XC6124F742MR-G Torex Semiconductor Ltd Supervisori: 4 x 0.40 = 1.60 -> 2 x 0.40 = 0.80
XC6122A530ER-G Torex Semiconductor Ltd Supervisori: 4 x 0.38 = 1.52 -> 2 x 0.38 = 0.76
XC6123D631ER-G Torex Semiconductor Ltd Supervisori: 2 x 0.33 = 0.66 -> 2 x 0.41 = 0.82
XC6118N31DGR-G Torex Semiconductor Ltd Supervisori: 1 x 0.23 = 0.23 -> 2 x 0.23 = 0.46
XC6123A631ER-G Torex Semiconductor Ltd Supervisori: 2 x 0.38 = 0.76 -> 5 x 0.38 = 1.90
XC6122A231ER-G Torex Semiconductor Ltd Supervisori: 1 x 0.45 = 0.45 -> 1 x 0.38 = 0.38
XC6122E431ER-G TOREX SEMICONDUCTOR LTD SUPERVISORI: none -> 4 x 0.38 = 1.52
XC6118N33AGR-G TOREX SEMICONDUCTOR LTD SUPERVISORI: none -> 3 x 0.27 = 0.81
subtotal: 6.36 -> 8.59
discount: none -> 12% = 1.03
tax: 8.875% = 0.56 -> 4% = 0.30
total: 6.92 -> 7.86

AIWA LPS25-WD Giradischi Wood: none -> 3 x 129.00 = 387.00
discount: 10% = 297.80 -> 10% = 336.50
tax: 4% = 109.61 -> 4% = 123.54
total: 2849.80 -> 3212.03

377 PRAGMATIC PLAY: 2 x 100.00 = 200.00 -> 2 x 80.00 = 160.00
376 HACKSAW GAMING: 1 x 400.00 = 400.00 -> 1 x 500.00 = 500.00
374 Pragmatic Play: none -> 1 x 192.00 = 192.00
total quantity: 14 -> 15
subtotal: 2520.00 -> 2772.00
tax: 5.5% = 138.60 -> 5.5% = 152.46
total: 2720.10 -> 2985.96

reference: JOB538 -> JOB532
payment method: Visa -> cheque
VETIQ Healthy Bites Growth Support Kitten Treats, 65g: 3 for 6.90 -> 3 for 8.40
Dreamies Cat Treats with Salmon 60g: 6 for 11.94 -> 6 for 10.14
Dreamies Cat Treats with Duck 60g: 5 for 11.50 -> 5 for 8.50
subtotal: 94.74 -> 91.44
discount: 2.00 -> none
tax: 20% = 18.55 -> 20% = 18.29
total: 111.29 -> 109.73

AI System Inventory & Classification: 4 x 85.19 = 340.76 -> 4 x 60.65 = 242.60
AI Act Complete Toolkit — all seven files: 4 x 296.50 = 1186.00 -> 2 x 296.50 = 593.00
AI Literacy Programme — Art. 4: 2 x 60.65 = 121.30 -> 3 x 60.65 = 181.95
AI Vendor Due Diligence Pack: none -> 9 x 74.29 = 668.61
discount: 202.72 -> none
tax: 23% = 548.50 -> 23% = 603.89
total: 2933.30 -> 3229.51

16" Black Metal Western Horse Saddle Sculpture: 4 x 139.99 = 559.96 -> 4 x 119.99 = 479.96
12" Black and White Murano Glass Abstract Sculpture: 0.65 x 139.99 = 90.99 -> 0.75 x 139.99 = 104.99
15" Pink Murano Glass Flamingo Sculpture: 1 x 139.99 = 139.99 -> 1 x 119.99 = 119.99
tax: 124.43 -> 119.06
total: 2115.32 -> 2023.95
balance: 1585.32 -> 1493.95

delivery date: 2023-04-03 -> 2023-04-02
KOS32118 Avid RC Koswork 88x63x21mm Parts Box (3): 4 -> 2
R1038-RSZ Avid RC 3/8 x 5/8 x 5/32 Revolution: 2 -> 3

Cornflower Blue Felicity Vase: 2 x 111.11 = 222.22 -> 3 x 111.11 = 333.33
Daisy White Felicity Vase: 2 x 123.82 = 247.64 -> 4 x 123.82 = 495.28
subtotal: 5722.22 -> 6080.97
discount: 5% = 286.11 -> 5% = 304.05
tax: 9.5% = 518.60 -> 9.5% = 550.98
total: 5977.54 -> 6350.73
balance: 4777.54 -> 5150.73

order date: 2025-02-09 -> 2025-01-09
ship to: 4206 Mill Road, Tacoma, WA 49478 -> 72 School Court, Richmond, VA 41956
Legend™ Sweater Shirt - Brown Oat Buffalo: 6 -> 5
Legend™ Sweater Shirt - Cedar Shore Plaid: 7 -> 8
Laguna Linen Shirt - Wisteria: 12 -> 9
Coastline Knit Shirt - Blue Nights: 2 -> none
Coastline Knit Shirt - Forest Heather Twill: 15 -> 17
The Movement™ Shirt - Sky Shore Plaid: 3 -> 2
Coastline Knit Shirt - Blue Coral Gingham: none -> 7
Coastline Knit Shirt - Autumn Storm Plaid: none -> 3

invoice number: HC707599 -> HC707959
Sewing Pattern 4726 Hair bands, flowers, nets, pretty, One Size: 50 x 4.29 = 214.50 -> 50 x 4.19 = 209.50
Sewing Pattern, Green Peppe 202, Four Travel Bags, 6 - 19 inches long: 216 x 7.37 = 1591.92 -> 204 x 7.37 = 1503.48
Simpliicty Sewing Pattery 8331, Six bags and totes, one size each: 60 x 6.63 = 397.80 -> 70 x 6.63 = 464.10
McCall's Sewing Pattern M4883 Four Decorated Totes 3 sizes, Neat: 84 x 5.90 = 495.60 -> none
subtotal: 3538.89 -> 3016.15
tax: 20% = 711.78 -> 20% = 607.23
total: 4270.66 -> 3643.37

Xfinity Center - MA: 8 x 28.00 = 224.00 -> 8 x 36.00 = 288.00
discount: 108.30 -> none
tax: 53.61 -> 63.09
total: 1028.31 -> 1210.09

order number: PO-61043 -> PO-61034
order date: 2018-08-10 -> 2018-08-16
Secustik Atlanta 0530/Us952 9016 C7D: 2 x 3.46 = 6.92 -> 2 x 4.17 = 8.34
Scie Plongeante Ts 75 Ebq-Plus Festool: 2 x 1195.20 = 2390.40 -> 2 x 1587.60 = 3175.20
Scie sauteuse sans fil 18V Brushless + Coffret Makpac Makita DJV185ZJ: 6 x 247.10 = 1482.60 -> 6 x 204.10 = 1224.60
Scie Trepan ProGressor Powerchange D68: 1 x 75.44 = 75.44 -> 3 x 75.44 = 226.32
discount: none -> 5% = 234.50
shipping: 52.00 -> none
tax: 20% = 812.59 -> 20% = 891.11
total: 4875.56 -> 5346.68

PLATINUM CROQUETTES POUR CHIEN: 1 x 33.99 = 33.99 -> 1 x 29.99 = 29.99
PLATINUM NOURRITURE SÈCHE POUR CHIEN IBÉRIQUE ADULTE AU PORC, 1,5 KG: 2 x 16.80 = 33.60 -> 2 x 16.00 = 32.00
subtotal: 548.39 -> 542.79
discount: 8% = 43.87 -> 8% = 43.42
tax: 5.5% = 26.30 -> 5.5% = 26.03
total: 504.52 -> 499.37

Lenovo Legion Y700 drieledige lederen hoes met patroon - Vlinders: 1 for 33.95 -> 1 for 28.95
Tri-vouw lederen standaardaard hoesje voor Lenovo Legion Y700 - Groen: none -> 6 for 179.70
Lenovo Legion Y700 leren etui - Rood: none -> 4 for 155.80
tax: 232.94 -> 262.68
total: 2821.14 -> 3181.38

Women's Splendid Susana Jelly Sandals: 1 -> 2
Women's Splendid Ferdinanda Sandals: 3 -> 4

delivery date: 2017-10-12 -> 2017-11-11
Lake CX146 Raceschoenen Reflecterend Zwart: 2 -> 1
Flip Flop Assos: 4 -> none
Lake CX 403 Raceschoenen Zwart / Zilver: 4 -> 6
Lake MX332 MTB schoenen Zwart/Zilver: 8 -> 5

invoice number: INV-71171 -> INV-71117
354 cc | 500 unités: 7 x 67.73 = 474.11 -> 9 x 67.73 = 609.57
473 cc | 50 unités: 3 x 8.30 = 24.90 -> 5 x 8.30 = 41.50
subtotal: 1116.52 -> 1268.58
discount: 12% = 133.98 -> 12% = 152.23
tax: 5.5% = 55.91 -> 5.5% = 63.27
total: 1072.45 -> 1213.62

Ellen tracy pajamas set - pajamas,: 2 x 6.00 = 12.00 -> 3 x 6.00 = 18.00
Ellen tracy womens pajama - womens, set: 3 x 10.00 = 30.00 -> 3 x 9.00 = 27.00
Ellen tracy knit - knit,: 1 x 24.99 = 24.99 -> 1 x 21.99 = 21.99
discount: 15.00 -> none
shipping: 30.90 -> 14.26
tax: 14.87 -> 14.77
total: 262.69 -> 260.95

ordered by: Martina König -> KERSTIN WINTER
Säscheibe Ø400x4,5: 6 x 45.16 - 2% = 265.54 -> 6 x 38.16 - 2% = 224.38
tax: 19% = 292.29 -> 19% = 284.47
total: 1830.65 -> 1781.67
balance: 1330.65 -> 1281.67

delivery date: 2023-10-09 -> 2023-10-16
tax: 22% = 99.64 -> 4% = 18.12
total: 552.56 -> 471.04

**Your objective**: Considering only the material above, set down every line from the one with "invoice number: HC707599 -> HC707959" to the one with "Secustik Atlanta 0530/Us952", inclusive, exactly as written.

**Exercise output**:
invoice number: HC707599 -> HC707959
Sewing Pattern 4726 Hair bands, flowers, nets, pretty, One Size: 50 x 4.29 = 214.50 -> 50 x 4.19 = 209.50
Sewing Pattern, Green Peppe 202, Four Travel Bags, 6 - 19 inches long: 216 x 7.37 = 1591.92 -> 204 x 7.37 = 1503.48
Simpliicty Sewing Pattery 8331, Six bags and totes, one size each: 60 x 6.63 = 397.80 -> 70 x 6.63 = 464.10
McCall's Sewing Pattern M4883 Four Decorated Totes 3 sizes, Neat: 84 x 5.90 = 495.60 -> none
subtotal: 3538.89 -> 3016.15
tax: 20% = 711.78 -> 20% = 607.23
total: 4270.66 -> 3643.37

Xfinity Center - MA: 8 x 28.00 = 224.00 -> 8 x 36.00 = 288.00
discount: 108.30 -> none
tax: 53.61 -> 63.09
total: 1028.31 -> 1210.09

order number: PO-61043 -> PO-61034
order date: 2018-08-10 -> 2018-08-16
Secustik Atlanta 0530/Us952 9016 C7D: 2 x 3.46 = 6.92 -> 2 x 4.17 = 8.34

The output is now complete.